* Task requirements *
Repeat all entries word for word; skip images.

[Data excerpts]
---------------

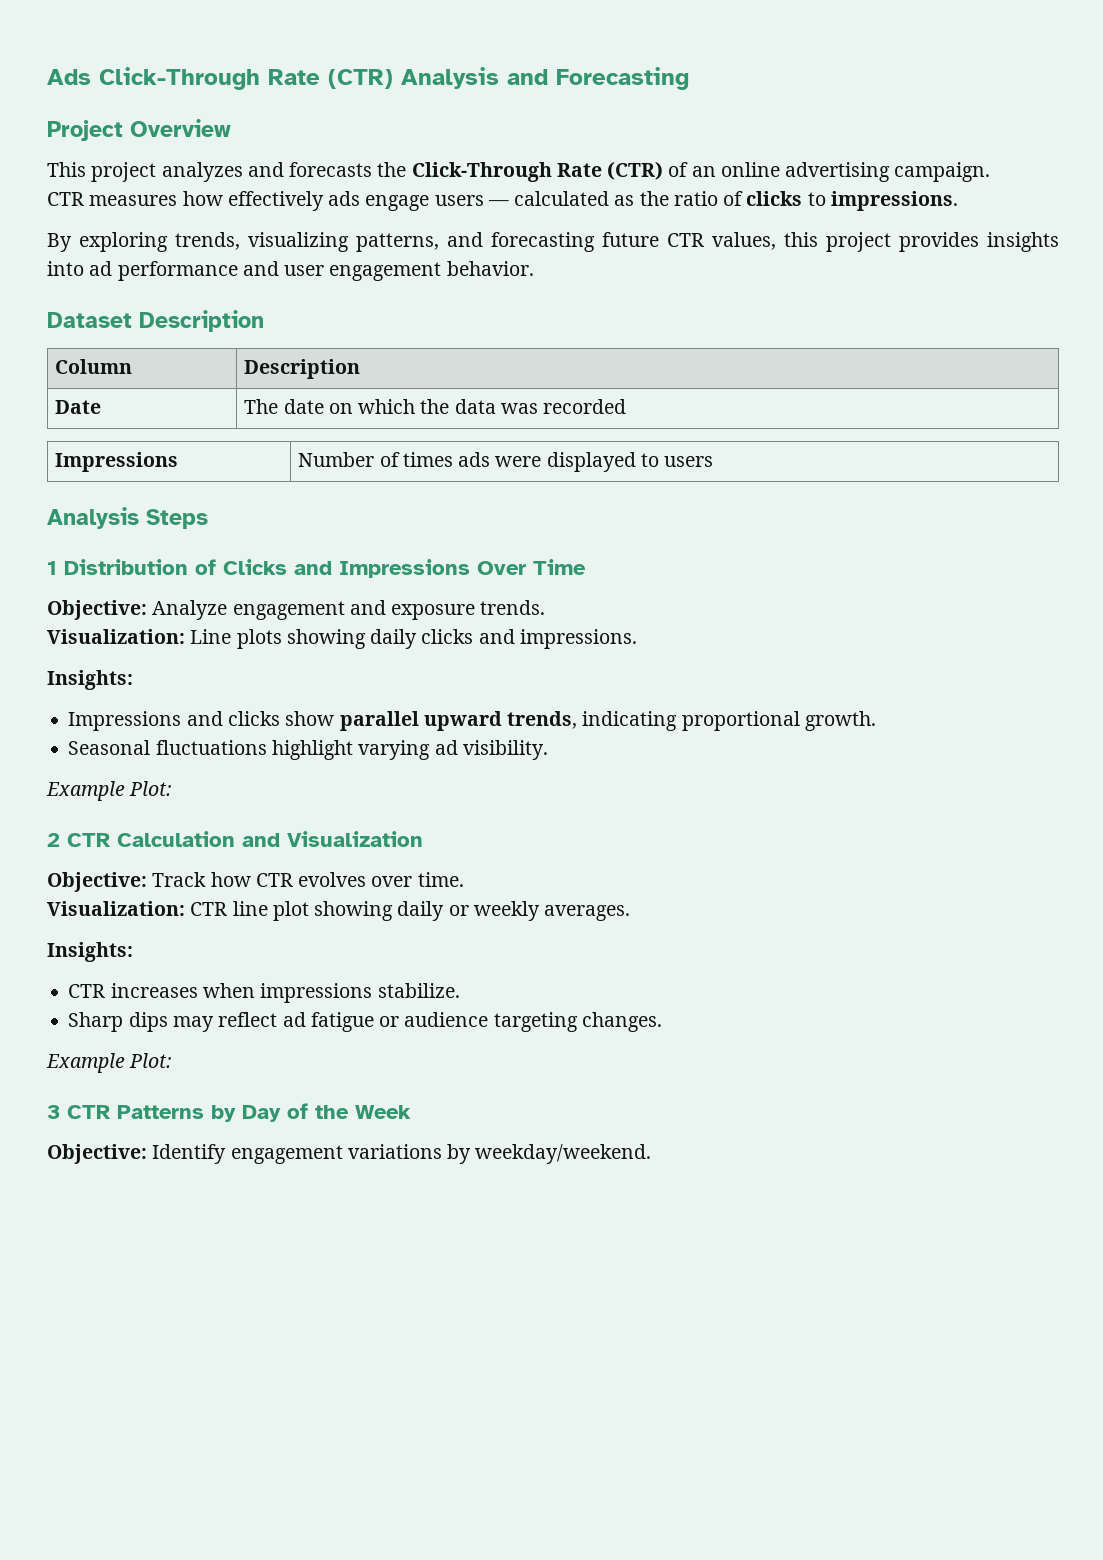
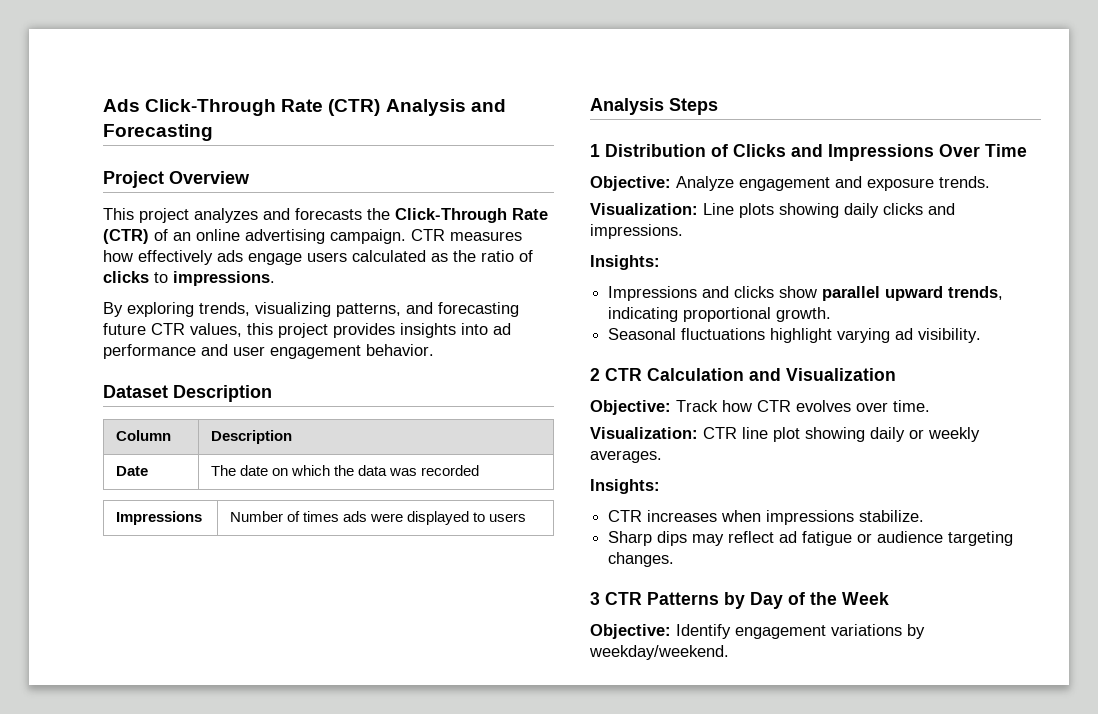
- This project analyzes and forecasts the Click-Through Rate (CTR) of an online advertising campaign.
- CTR measures how effectively ads engage users — calculated as the ratio of clicks to impressions.
+ This project analyzes and forecasts the Click-Through Rate (CTR) of an online advertising campaign. CTR measures how effectively ads engage users calculated as the ratio of clicks to impressions.
  Seasonal fluctuations highlight varying ad visibility.
- Example Plot:
  Sharp dips may reflect ad fatigue or audience targeting changes.
- Example Plot:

---------------

* Response to the exercise *
- This project analyzes and forecasts the Click-Through Rate (CTR) of an online advertising campaign.
- CTR measures how effectively ads engage users — calculated as the ratio of clicks to impressions.
+ This project analyzes and forecasts the Click-Through Rate (CTR) of an online advertising campaign. CTR measures how effectively ads engage users calculated as the ratio of clicks to impressions.
  Seasonal fluctuations highlight varying ad visibility.
- Example Plot:
  Sharp dips may reflect ad fatigue or audience targeting changes.
- Example Plot:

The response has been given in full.